Alan only glares at the remark, remembering the water tanks below.
Hallet walks back to his chair and sits on one of the arm rests. “You have to tell me how you do it.”
“What?”
“The prison.” Hallet takes another sip. “How you keep getting out of it.”
Alan steps further onto the bridge, looking out at the sun. “The same way I always have.”
“So you don’t need to see the object you…” Hallet places a finger to his head then points it forward.
Alan shakes his head.
“That will come in handy if the need arises.”
“You say that like it’s not part of your plan.”
Hallet ignores the comment and walks to Alan to stand next to him, looking out at the sun. “You’ll learn to love the view.”

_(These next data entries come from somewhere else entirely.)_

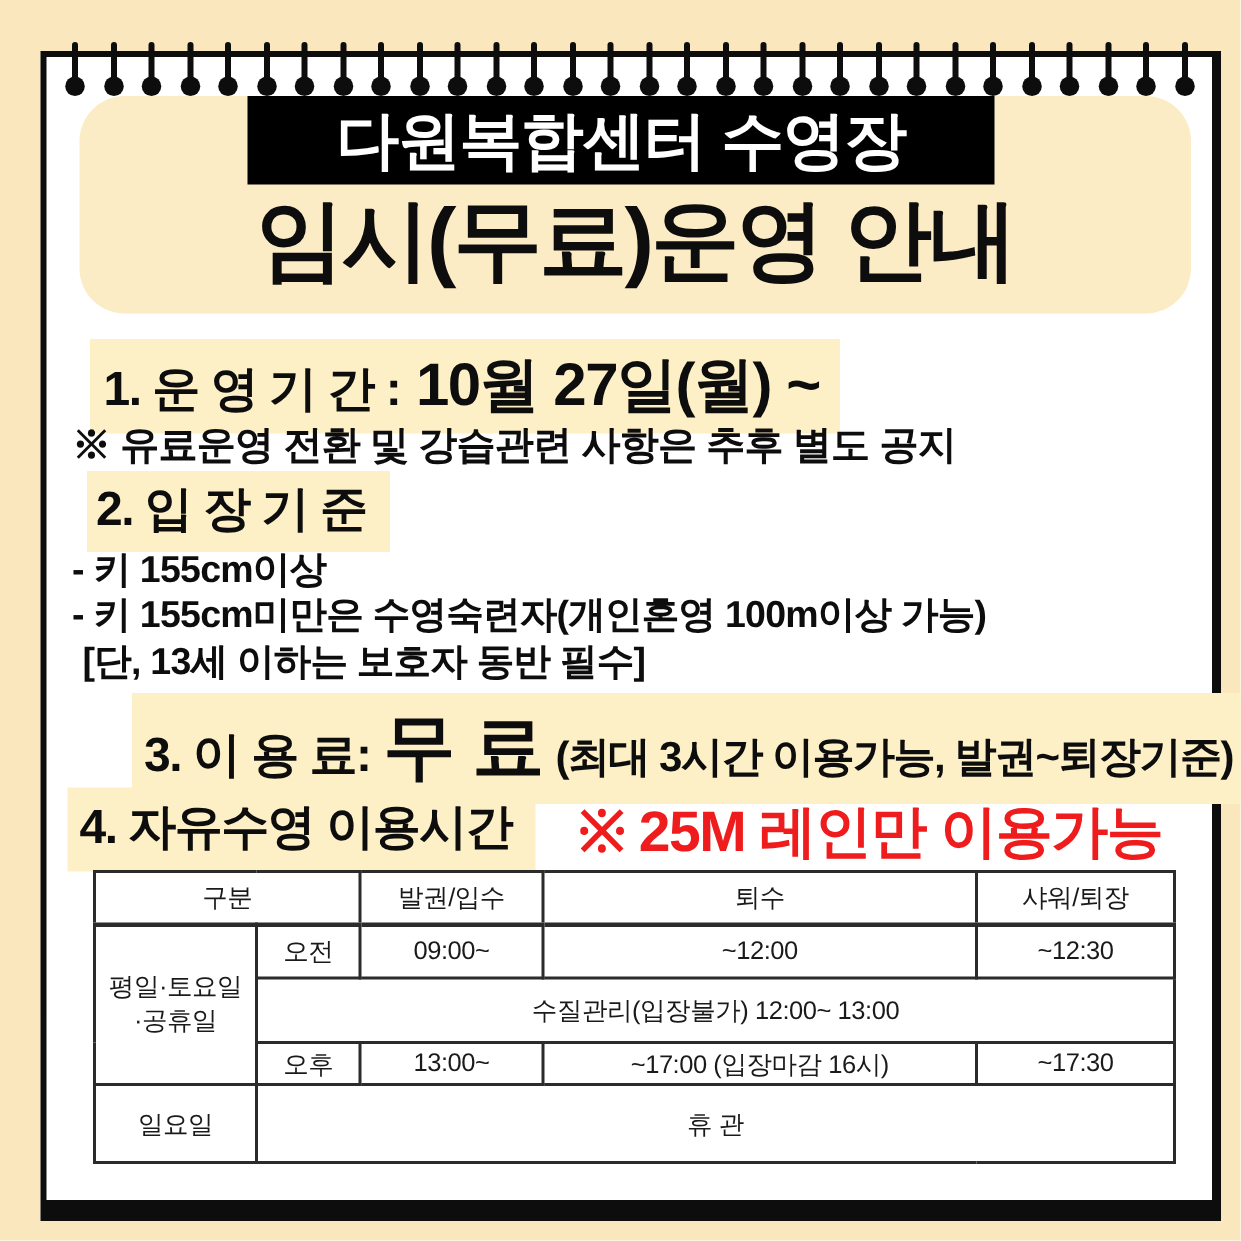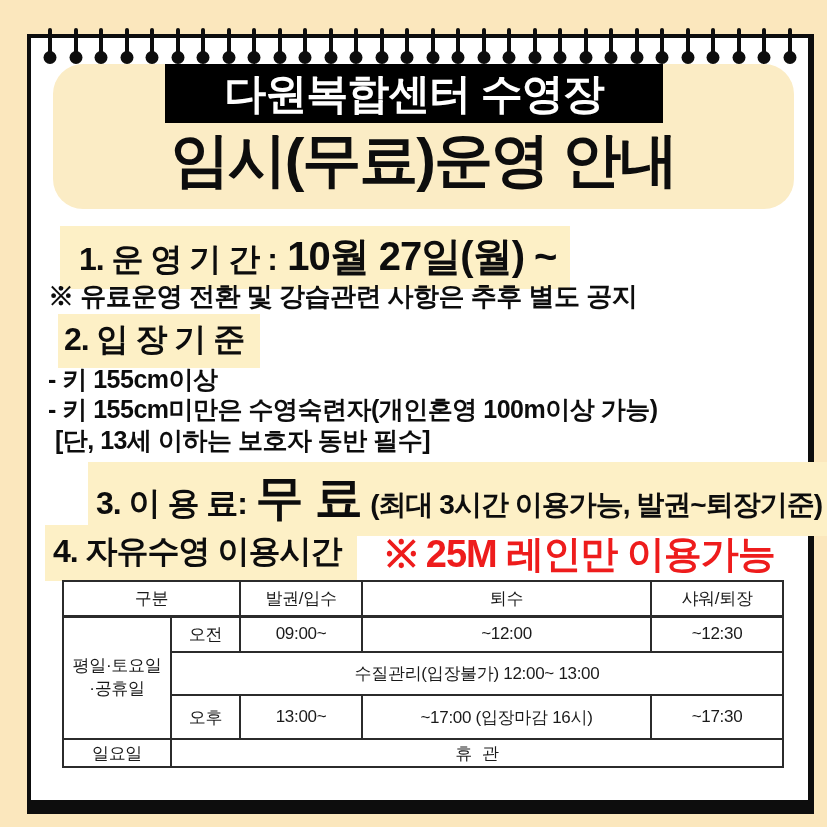--- a/index.html
+++ b/index.html
@@ -52,7 +52,7 @@
   .hl{background:var(--highlight);}
   .sec{position:absolute;white-space:nowrap;}
   .sec1{left:29px;top:188px;}
-  .sec1 .hl{display:inline-block;padding:3px 14px 5px 19px;}
+  .sec1 .hl{display:inline-block;padding:3px 14px 5px 9px;}
   .sec-label{font-size:32px;font-weight:800;letter-spacing:-1px;}
   .sec1-value{font-size:40px;font-weight:900;letter-spacing:-1px;margin-left:6px;}
   .note{left:17px;top:241px;font-size:26px;font-weight:600;letter-spacing:-0.5px;text-align:right;}

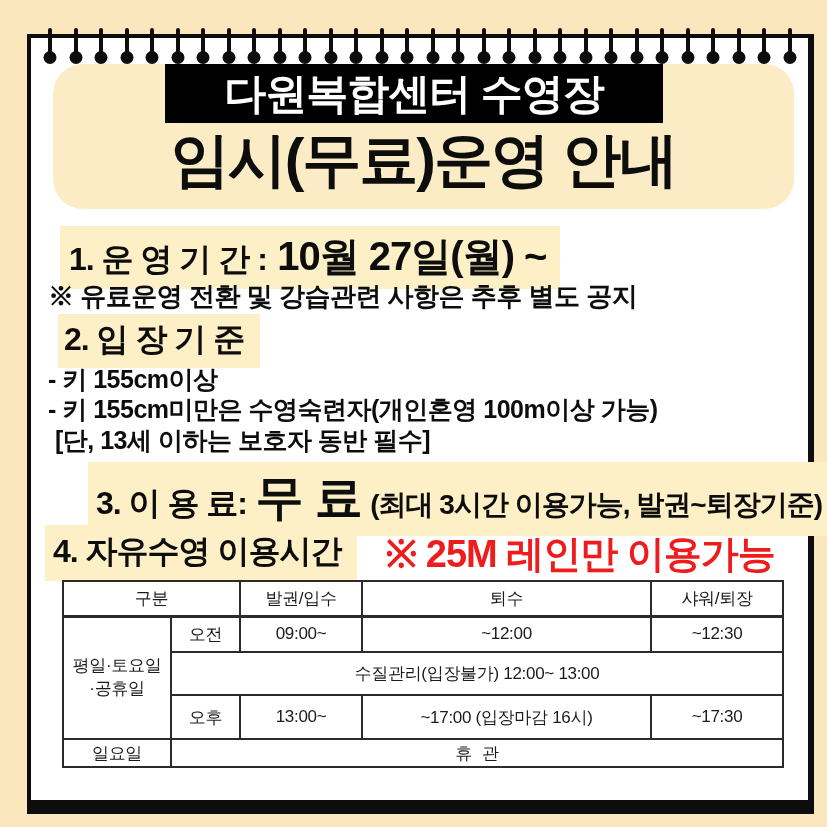--- a/index.html
+++ b/index.html
@@ -83,7 +83,7 @@
   .row-h{height:35px;}
   .row-am{height:36px;}
   .row-wm{height:43px;}
-  .row-pm{height:44px;}
+  .row-pm{height:28px;}
   .row-sun{height:28px;font-family:Liberation Mono, monospace;}
   .weekday-cell{white-space:pre-line;line-height:1.35;}
 </style>

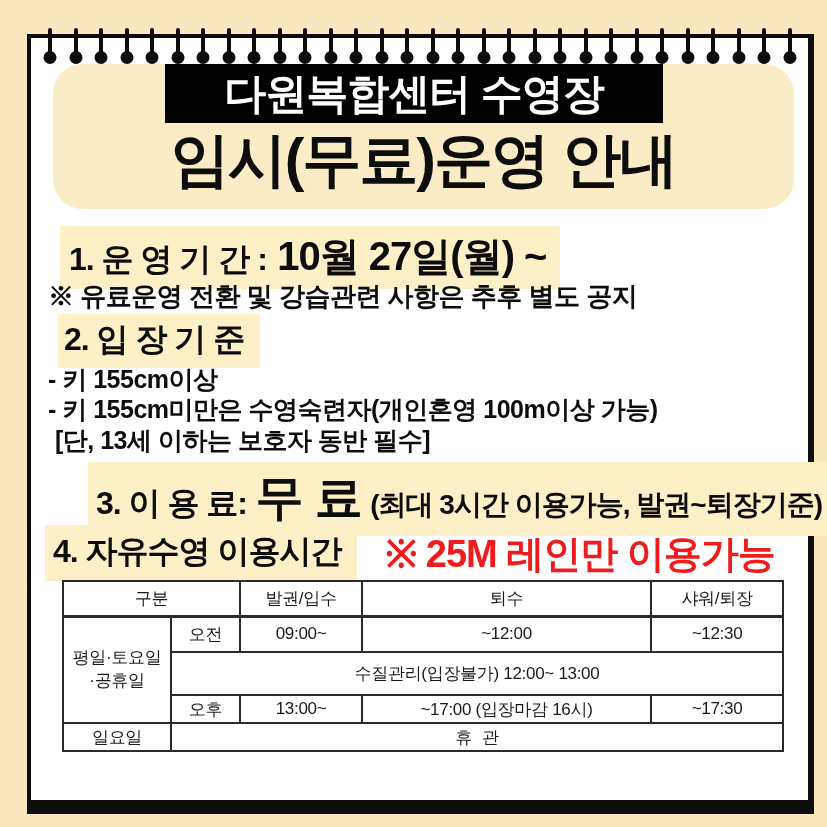--- a/index.html
+++ b/index.html
@@ -84,7 +84,7 @@
   .row-am{height:36px;}
   .row-wm{height:43px;}
   .row-pm{height:28px;}
-  .row-sun{height:28px;font-family:Liberation Mono, monospace;}
+  .row-sun{height:52px;}
   .weekday-cell{white-space:pre-line;line-height:1.35;}
 </style>
 </head>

Alan turns to him and glares.
Hallet meets his gaze. “Try to be excited about it. Think of where you’ve come from. Then think of where you’re going. After all. This is the place to be.”
“I have thought of where I’ve come from. I’ve thought about it every day. Now that I’m here, things are going to change. You’re going to—”

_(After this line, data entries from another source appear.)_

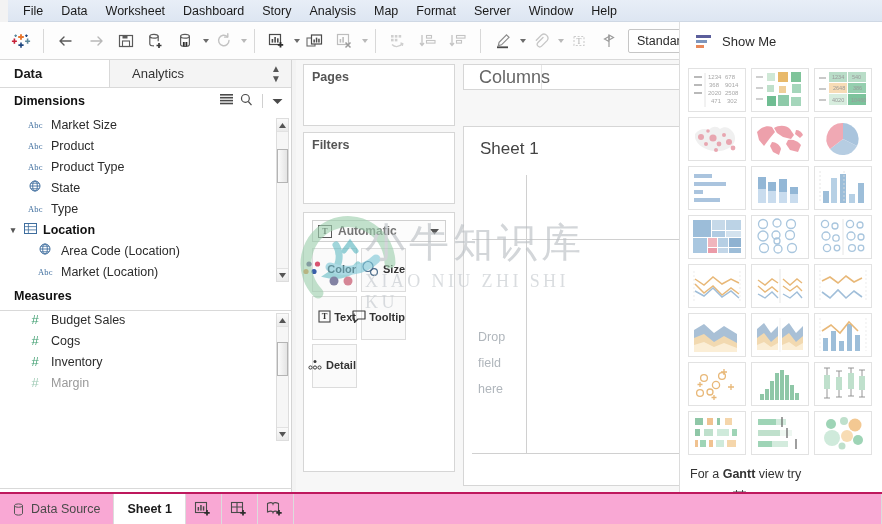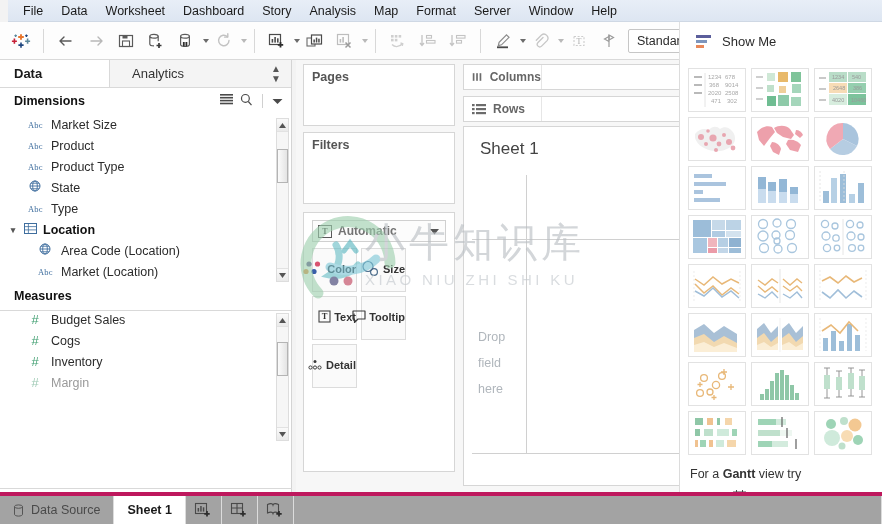--- a/index.html
+++ b/index.html
@@ -153,7 +153,7 @@
   }
   .shelf .sh-label {
     width:78px; display:flex; align-items:center; gap:7px; padding-left:8px;
-    font-size:12px; color:#666; border-right:1px solid #e6e6e6; height:100%;font-weight:bold;
+    font-size:18px; color:#666; border-right:1px solid #e6e6e6; height:100%;
   }
   .shelf .sh-drop { flex:1; height:100%; }
   .view-box {

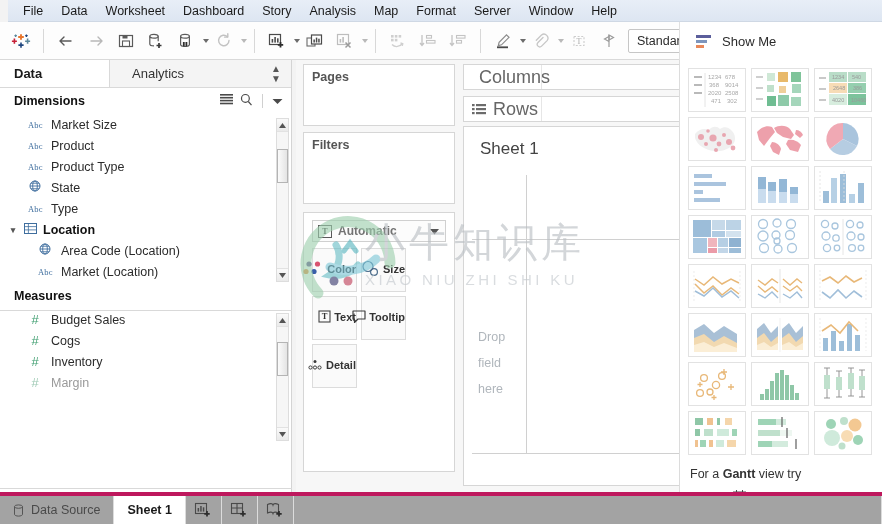--- a/index.html
+++ b/index.html
@@ -632,22 +632,6 @@
       </div>
       <div class="sh-drop"></div>
     </div>
-    <div class="shelf" style="top:36px; width:226px;">
-      <div class="sh-label">
-        <svg width="14" height="12" viewBox="0 0 14 12">
-          <g fill="#6b6b6b">
-              <rect x="0" y="1" width="2.6" height="2.2"></rect>
-              <rect x="4" y="1" width="10" height="2.2"></rect>
-              <rect x="0" y="5" width="2.6" height="2.2"></rect>
-              <rect x="4" y="5" width="10" height="2.2"></rect>
-              <rect x="0" y="9" width="2.6" height="2.2"></rect>
-              <rect x="4" y="9" width="10" height="2.2"></rect>
-            </g>
-        </svg>
-        <span>Rows</span>
-      </div>
-      <div class="sh-drop"></div>
-    </div>
 
     <div class="view-box">
       <div class="sheet-title">Sheet 1</div>

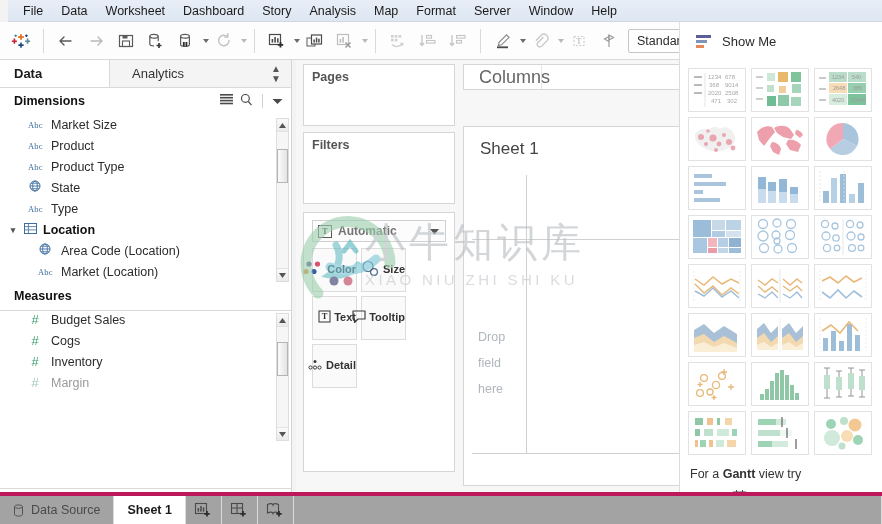--- a/index.html
+++ b/index.html
@@ -179,7 +179,7 @@
   }
   .wm-text { position:absolute; left:65px; top:10px; }
   .wm-cn { font-size:40px; color:#b9bec3; letter-spacing:4px; font-family:"Liberation Sans",sans-serif; }
-  .wm-en { font-size:15px; color:#c3c8cd; letter-spacing:3.4px; margin-top:1px; }
+  .wm-en { font-size:18px; color:#c3c8cd; letter-spacing:3.4px; margin-top:1px;font-family:Liberation Serif, serif; }
 
   
   .showme-panel {

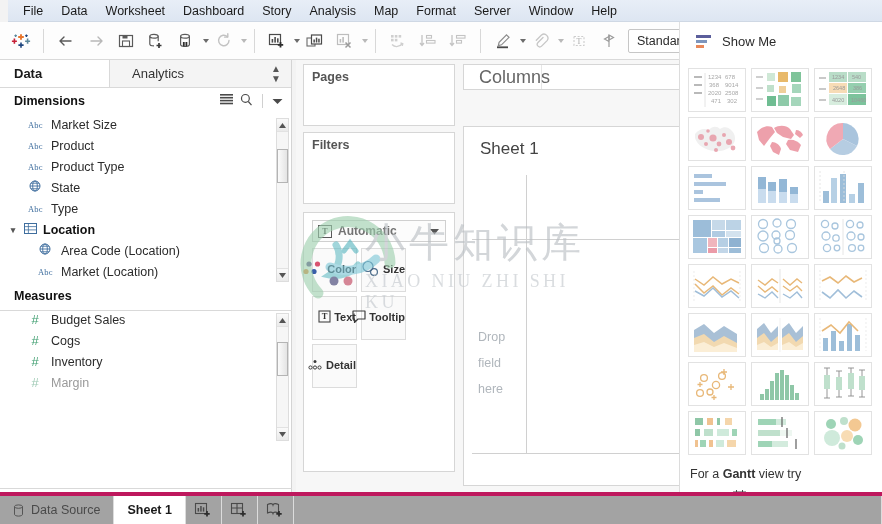--- a/index.html
+++ b/index.html
@@ -209,7 +209,7 @@
   
   .bottombar {
     position:absolute; left:0; bottom:0; width:882px; height:32px;
-    background:#a3a3a3; border-top:4px solid #be185d; display:flex; align-items:stretch;
+    background:#f9a8d4; border-top:2px solid #be185d; display:flex; align-items:stretch;
   }
   .bb-item {
     display:flex; align-items:center; gap:7px; padding:0 13px;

“Grow up,” Hallet says. The interruption surprises Alan. “Take a re-vote? Give you control of the ship? For what? No matter where you go, y
ou’re still on the Grand Marshall. Be grateful for that because it sure beats being down there.” Hallet points to the Earth, raising his voice. “You wouldn’t last one second on that dead planet.”
Alan let’s the words sink in. He knows that Hallet is right. Even cramped in the lower deck, at least he’s still alive.
“I’m sorry for raising my voice,” Hallet starts. “I’m not terribly used to conversation anymore. I spend, nearly every waking moment, alone. I know that you think being captain means I have all of my needs met. But there’s more to life than eating and breathing. I have five books and I’ve read them all. Sure the view is spectacular but there are days when it grows stale. Down below, you, at least, have people you can turn to. Ideas you can share. Stories you can tell. We’re the same, Alan. Both inside and out. The only difference is our surroundings. You in your population. I in my solitude.”
“It’s not the same, at all. You can’t compare the lower deck with anything above it. Anyone from the lower deck would trade places with you in a second.”
Hallet taps a button on the floor with his foot. “It’s lucky, then, that it’s you who gets to do that very thing.” A control console rises from the floor. On it is a screen and two levers. “I was going to wait but now that more of the ship’s population has been reduced, thanks to your small uprising, I think that now is a good time. It’s just age. I’m tired of being tired. Children’s genes don’t assimilate for very long. That was always a bandage, anyway.” He pushes up both levers, opening two circular holes in the bridge floor. From the openings rise two chairs. Both of them have some kind of horizontal ring where a person might put their head. A cable runs from the back of one chair to the floor.
“What are those?” Alan asks.
“These are, I believe it was Takeda who said, ‘your destiny’.”
CHAPTER NINETEEN
One by one, revelers cross the walkway above the moving cogs. Aja keeps them all from crossing over. She swings the axe, wildly. The strikes don’t just drop her new assailants, they knock them into the moving parts. The wheels and cogs of the ship’s engines make quick work of those that do fall in. It’s a grisly site.